Items listed in a dataset

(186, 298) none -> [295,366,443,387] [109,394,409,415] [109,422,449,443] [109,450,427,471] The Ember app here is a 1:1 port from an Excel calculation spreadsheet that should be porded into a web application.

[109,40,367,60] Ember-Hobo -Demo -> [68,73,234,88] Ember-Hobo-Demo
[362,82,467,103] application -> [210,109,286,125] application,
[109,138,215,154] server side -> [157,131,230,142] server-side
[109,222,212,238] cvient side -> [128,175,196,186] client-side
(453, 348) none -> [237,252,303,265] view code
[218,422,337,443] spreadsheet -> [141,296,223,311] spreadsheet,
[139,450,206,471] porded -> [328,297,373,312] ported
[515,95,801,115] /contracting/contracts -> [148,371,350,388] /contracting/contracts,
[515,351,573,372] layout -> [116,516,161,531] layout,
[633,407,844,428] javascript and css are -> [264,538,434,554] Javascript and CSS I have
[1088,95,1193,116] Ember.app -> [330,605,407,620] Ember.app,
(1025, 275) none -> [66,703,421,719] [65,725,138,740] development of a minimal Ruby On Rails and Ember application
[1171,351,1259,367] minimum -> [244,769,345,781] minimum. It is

> _PROBLEM DETAILS_
Repeat only the tail of the entries, exactly: the line containing "(453, 348) none" and every line after it, to the end.

> _WRITTEN ANSWER_
(453, 348) none -> [237,252,303,265] view code
[218,422,337,443] spreadsheet -> [141,296,223,311] spreadsheet,
[139,450,206,471] porded -> [328,297,373,312] ported
[515,95,801,115] /contracting/contracts -> [148,371,350,388] /contracting/contracts,
[515,351,573,372] layout -> [116,516,161,531] layout,
[633,407,844,428] javascript and css are -> [264,538,434,554] Javascript and CSS I have
[1088,95,1193,116] Ember.app -> [330,605,407,620] Ember.app,
(1025, 275) none -> [66,703,421,719] [65,725,138,740] development of a minimal Ruby On Rails and Ember application
[1171,351,1259,367] minimum -> [244,769,345,781] minimum. It is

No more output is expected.